Readers react to an article about the increased tuition rate. Tuition will be raised $206, or a 2.2 percent increase, which was approved by the Board of Regents. The $3.2 million will go toward paying faculty, staff and graduate students. This is the first increase in two years, with a 10 percent decrease last year and a 5 percent decrease the year before. The increase was state mandated.

Read the full article here.

Jordan Frost: “The state is mandating these pay increases, not WSU. We cannot simply tell the entity that gives us all of our money ‘no we will not follow state law.’ It costs money to run the university, therefore it costs money to attend. … Many groups fought for a tuition reduction, but people fail to understand that when tuition went down, the costs of running the university did not.”

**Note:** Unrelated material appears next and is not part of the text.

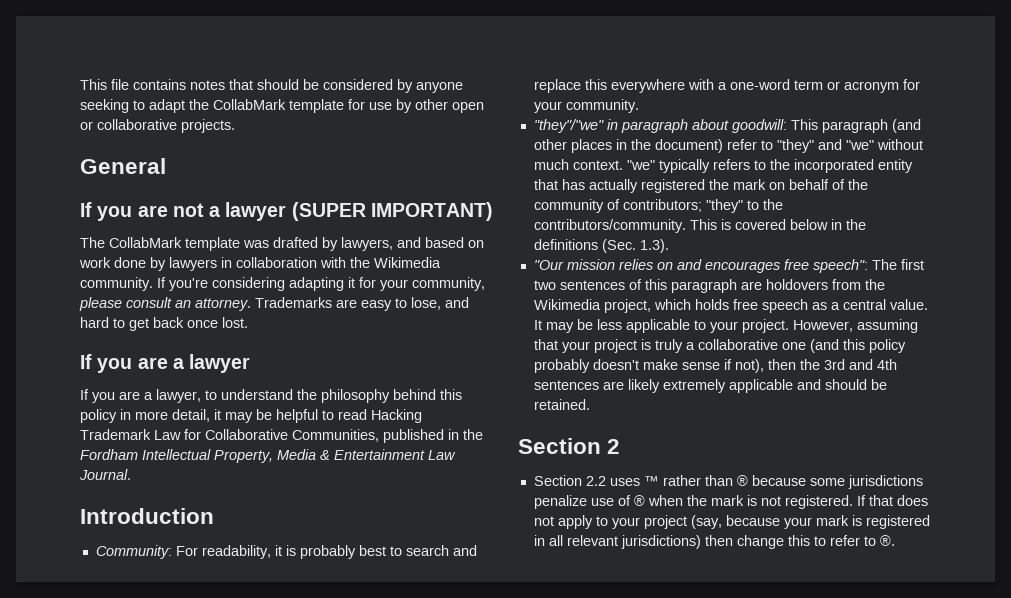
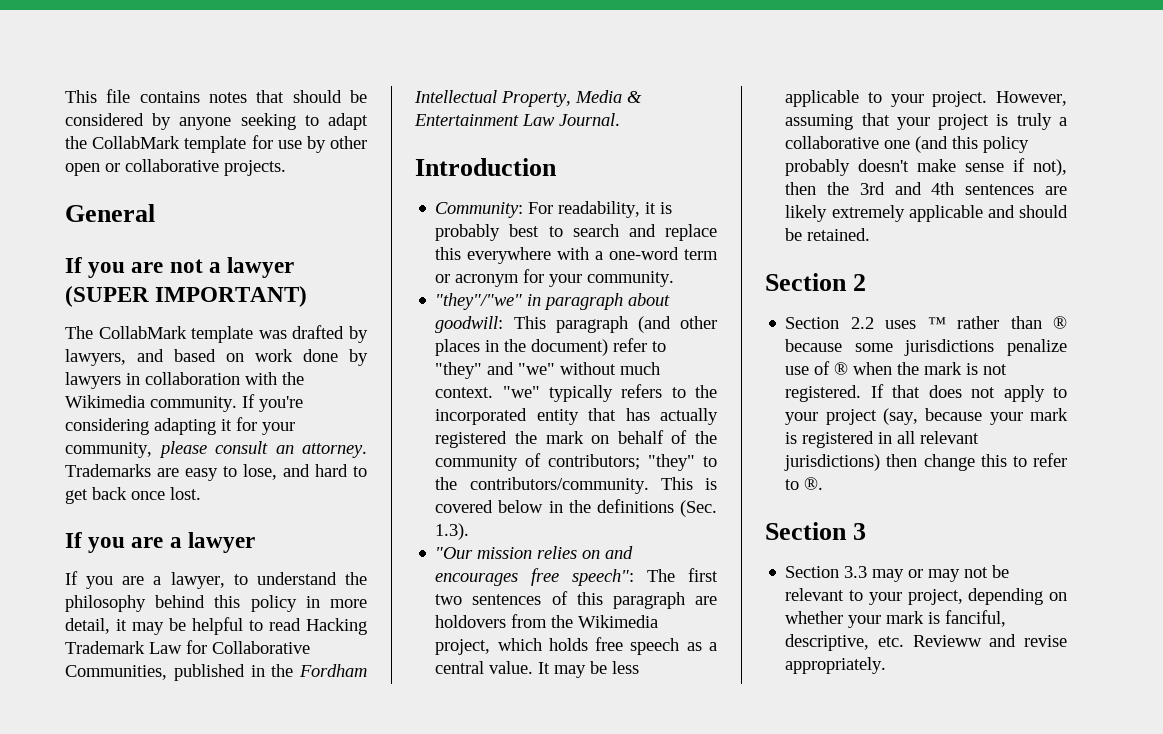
(895, 540) none -> [765,522,867,540] [785,565,1010,582] [785,588,1067,605] [785,610,1007,628] [785,634,1067,651] [785,657,887,674] // Section 3 // Section 3.3 may or may not be relevant to your project, depending on whether your mark is fanciful, descriptive, etc. Revieww and revise appropriately.

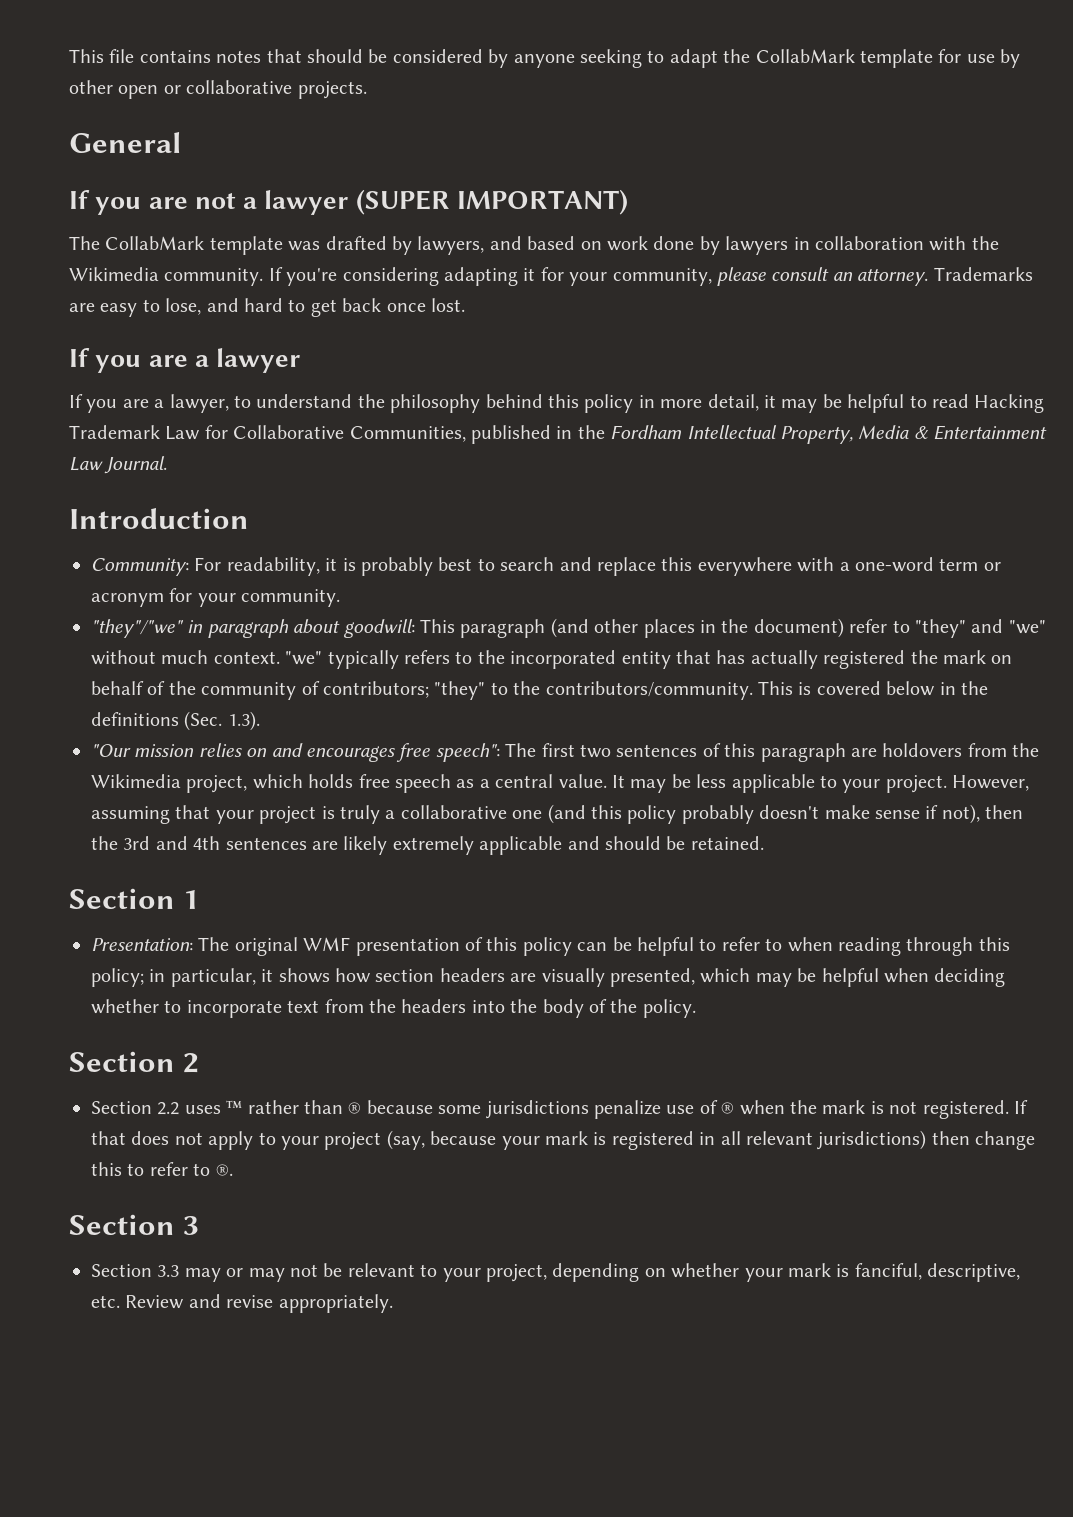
(871, 234) none -> [69,888,200,909] [91,937,1010,956] [91,968,1006,987] [91,999,696,1018] // Section 1 // Presentation: The original WMF presentation of this policy can be helpful to refer to when reading through this policy; in particular, it shows how section headers are visually presented, which may be helpful when deciding whether to incorporate text from the headers into the body of the policy.
[912,635,982,647] Revieww -> [125,1295,185,1309] Review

Edit Szanto: “Students pay mandatory student fees for athletics. Including students who work while attending college and still graduate with a lot of student loan debt that they will be paying back over the next 10 – 15 years while trying to raise a family. The focus on athletics and the irresponsible waste around college athletics, in general, is very disheartening.”

Julia P. Smith: “I would like to point out that the article is very clear. Most of this money is going to increase faculty, staff and graduate student wages. It’s not going to the football program or new buildings.”

Ann McCracken: “If tuition needs to be increased then okay, but what are the results? Money keeps going to ‘important’ departments and things like sports, but things like the language departments and anything outside STEM is overlooked.”

Maarika K Vercamer: “I understand fully that WSU and WSU Athletics have two separate budgets. I get that. I also understand that when a donor says ‘allocate this to the athletic department,’ the university is required to put those funds to the appropriate department. Understood. What I don’t understand is why the donor funds that go to athletics cannot go toward getting them out of their $26 million debt.“

Shay Dingfelder: “As a Coug, I’ll support the efforts of the school to stay competitive academically and athletically. We get a great deal for the school we go to. We are in Pullman for God’s sake … $206 is a lot of money, I understand. But the issue of public college getting too expensive is a larger American epidemic. And it’s going to happen, it’s happening at most FBS schools.”

Comeran Tileh: “Man, a 2 percent increase after years of reductions. I wish that would have happened when I was in school. Our increases were in the 14 to 20 plus percent range.”